Since the Growth_Phenotype_Count column is not needed for the heatmap visualization, we drop it from the dataset to focus only on binary growth predictions across media.

# Drop the phenotype count column for the heatmap
heatmap_data = sorted_data.drop(columns=['Growth_Phenotype_Count'])

Create and Plot the Heatmap

A heatmap is a graphical representation of data where individual values are represented by different shades of color. Here, we use the viridis colormap, where shades indicate growth (1 = grow) or no growth (0).

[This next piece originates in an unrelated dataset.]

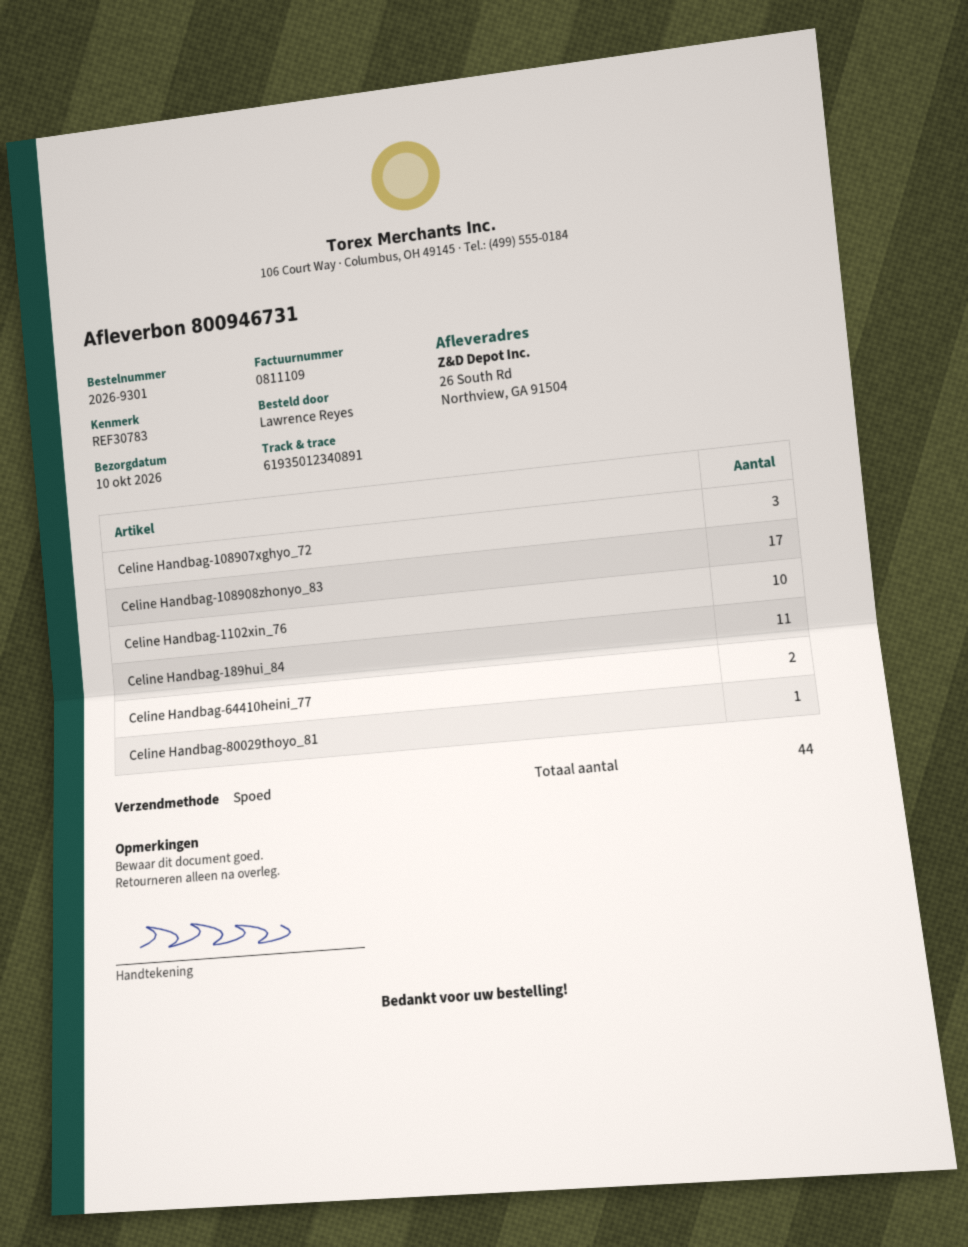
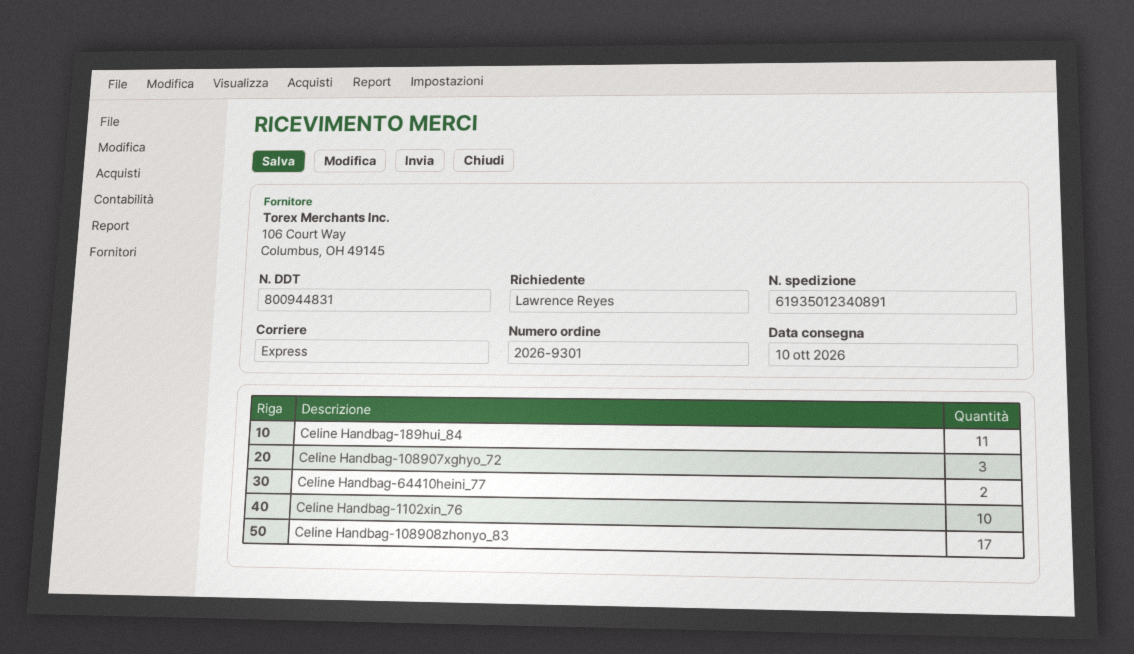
delivery note number: 800946731 -> 800944831
Celine Handbag-80029thoyo_81: 1 -> none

Labels are added to improve interpretability:

  • Rows represent organisms.
  • Columns represent carbon sources.
  • The color indicates the growth prediction (1 = grow, 0 = no growth).
# Plot heatmap
plt.figure(figsize=(15, 10))
sns.heatmap(heatmap_data, cmap='viridis', cbar_kws={'label': 'Growth Prediction (1=Grow, 0=No Growth)'})
plt.title('Organisms Growth Prediction across Media (Sorted by Growth Phenotype Count)')
plt.xlabel('Media')
plt.ylabel('Organism')
plt.tight_layout()
plt.show()
<Figure size 1500x1000 with 2 Axes>

Heatmap Visualization of Growth Predictions

Explanation of Code Steps

  1. plt.figure(figsize=(15, 10)):

    • Sets the figure size to 15x10 inches to ensure the heatmap is clear and easy to read.
  2. sns.heatmap(heatmap_data, cmap='viridis', cbar_kws={'label': 'Growth Prediction (1=Grow, 0=No Growth)'}):

    • heatmap_data: The input data for the heatmap, typically a DataFrame with organisms as rows and media (carbon sources) as columns.
    • cmap='viridis': Specifies the color map, where different shades represent binary growth predictions (1=Grow, 0=No Growth). Try different colors plasma, inferno, magma, cividis and re-run the code
    • cbar_kws={'label': ...}: Adds a label to the color bar to indicate what the colors represent.
  3. plt.title('Organisms Growth Prediction across Media (Sorted by Growth Phenotype Count)'):

    • Adds a descriptive title for the heatmap to clarify what the visualization represents.
  4. plt.xlabel('Media') and plt.ylabel('Organism'):

    • Labels the x-axis as “Media” (carbon sources) and the y-axis as “Organism” (rows in the data).
  5. plt.tight_layout():

    • Adjusts the layout to ensure that elements like axis labels, titles, and the plot area do not overlap.
  6. plt.show():

    • Displays the heatmap in the output cell of the notebook or the plotting window.

Learning Context

This code introduces key concepts for data science learners:

  • Data Manipulation: Using pandas to merge datasets, compute new metrics (growth phenotype count), and sort data.
  • Visualization: Employing seaborn to create an interpretable heatmap.
  • Interpretation: Identifying patterns in the heatmap (e.g., organisms with the highest growth potential across the most carbon sources).

Practical Applications

This workflow can be applied in various domains:

  • Biology: Visualizing phenotype predictions, genetic analyses, or growth experiments.
  • Health Sciences: Analyzing binary datasets for treatment outcomes or experimental conditions.
  • Business Intelligence: Exploring binary features like customer behavior or market penetration across regions.

The code encourages exploratory data analysis (EDA) and provides a foundation for further advanced techniques such as clustering or machine learning.